Hi Bobby,Perhaps this hand also highlights how difficult it can be playing against certain club systems and also better minors’ opening bids..when defending.However on trick 1 here if EW were playing reverse attitude on Ace and Q leads (no-trump contracts) the five of Hearts from East being encouraging as it’s harder for declarer to conceal the two,as East has the 9 or 8 or 7 to discourage if holding 9875. Concentration is never easy when defending low level contracts..regards~Patrick.

Judy Kay-WolffDecember 13th, 2017 at 10:44 pm

I have been privy to valuable tidbits like the above for fourteen years since Bobby and I were married. I was content and relatively successful with my peers with my rigid KS system over forty years .. but improved immeasurably (even at my age) when Bobby converted me to his style.
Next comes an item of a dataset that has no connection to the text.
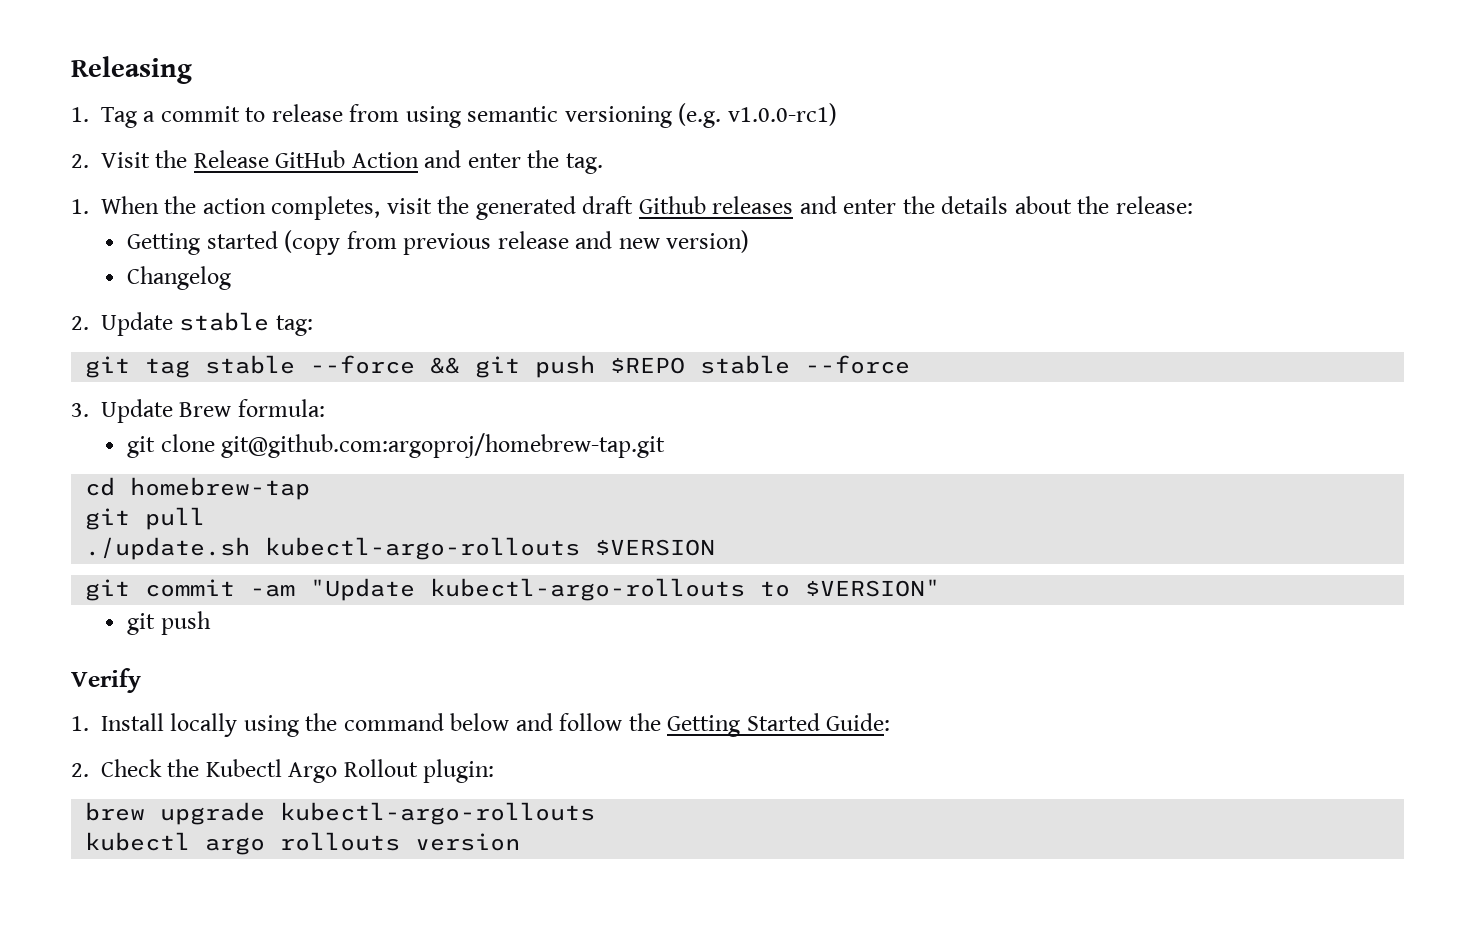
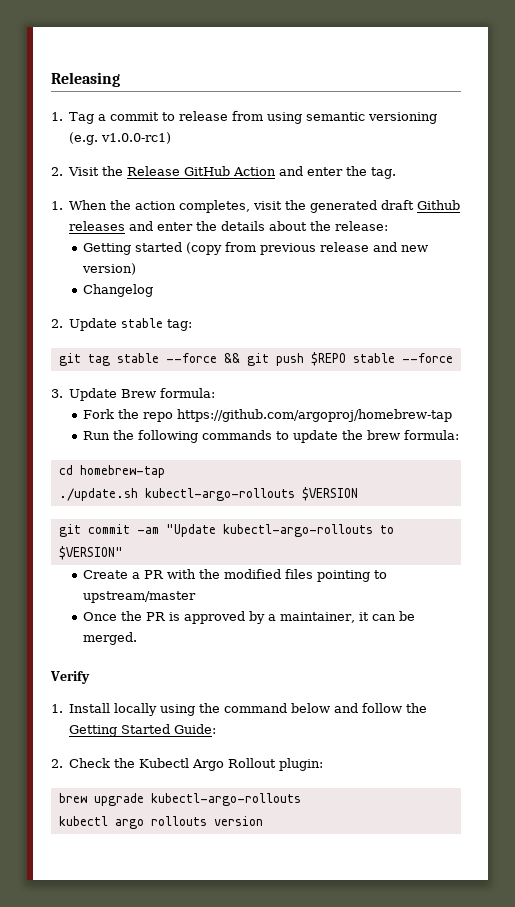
[127,433,666,458] git clone git@github.com:argoproj/homebrew-tap.git -> [82,409,452,422] [82,430,459,443] Fork the repo https://github.com/argoproj/homebrew-tap // Run the following commands to update the brew formula:
[85,507,206,530] // git pull -> (165, 471) none
[127,611,211,635] git push -> [82,569,387,582] [82,591,196,603] [82,611,415,624] [82,632,137,645] Create a PR with the modified files pointing to upstream/master // Once the PR is approved by a maintainer, it can be merged.

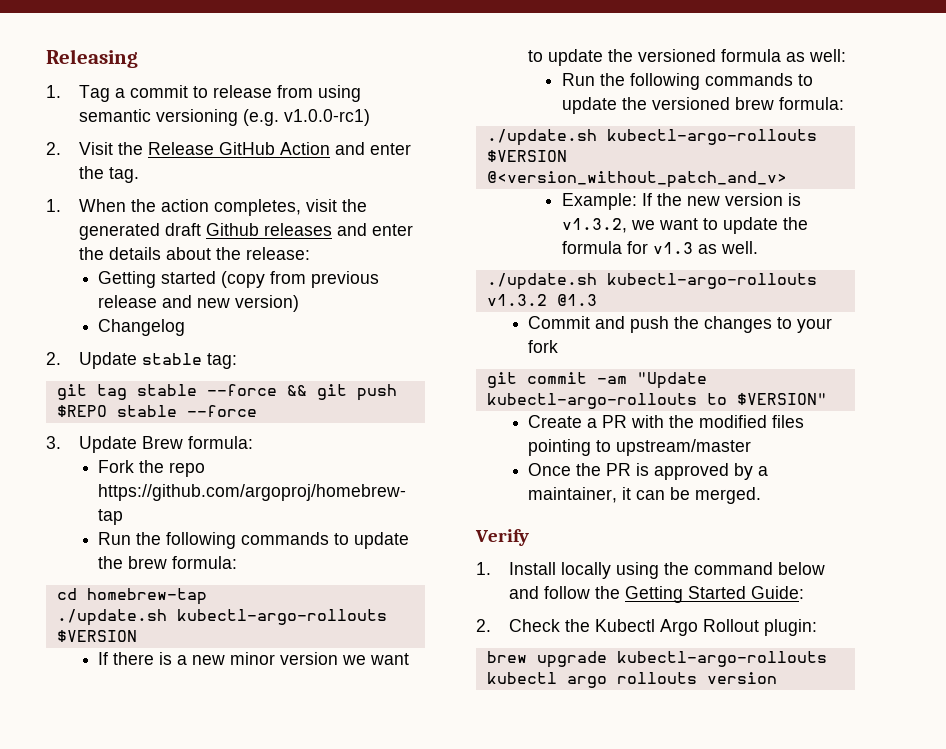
(358, 494) none -> [98,652,410,665] [528,49,847,66] [561,73,813,90] [561,97,844,114] [486,129,817,146] [486,150,567,162] [486,171,787,188] [561,193,801,210] [561,217,808,234] [561,241,758,254] [486,273,817,290] [486,294,597,306] [528,316,833,333] [528,340,559,353] // If there is a new minor version we want to update the versioned formula as well: // Run the following commands to update the versioned brew formula: // ./update.sh kubectl-argo-rollouts $VERSION @<version_without_patch_and_v> // Example: If the new version is v1.3.2, we want to update the formula for v1.3 as well. // ./update.sh kubectl-argo-rollouts v1.3.2 @1.3 // Commit and push the changes to your fork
It look a long time to adjust, but studying at the knee of a man blessed with such natural talent, made me gape in awe of how little I knew and how much I have learned .. with no end in sight.

bobbywolffDecember 13th, 2017 at 10:46 pm

Hi Patrick,

No doubt there are random type real roadblocks involved with a partnership exchanging enough information to defend double dummy (eg. perfectly) since those clever declarers (in this case) will always be on guard to make legal signals at least to the naked eye, appear to be showing opposite to the signaler’s intention.

Furthermore, since tournament bridge already has standard, upside-down, Smith, some odd and even attitude signals, not to mention when count (standard or upside-down) and suit preference (also standard and upside down) are also in the mix with relative new partnerships, determining what partner was trying to show, can get very complicated.

Add all of the above to the ethics required in making every effort to play your intended card in the proper tempo (not too fast, nor too slow) hopefully making it unlikely to be enabled to convey unauthorized information (UI) serving to make the task even more difficult.

If possible I am going to create a questionnaire asking a polyglot of players to give their opinions as to what are the characteristics necessary to rise above the herd and be a special player, worthy of winning important high-level events.

Perhaps a starting point may be this site, wherein I would like as many of our posters to give their lists, and annotate them when thought necessary. Also add one’s own thoughts on whether or not he or she thinks he can become one (if not already there) and if not, why not?

The goal of such an adventure, at least to me, would be to find out what other important players think, what playing bridge means to them, and whether or not they think bridge is a good educational tool, besides being a significant challenge.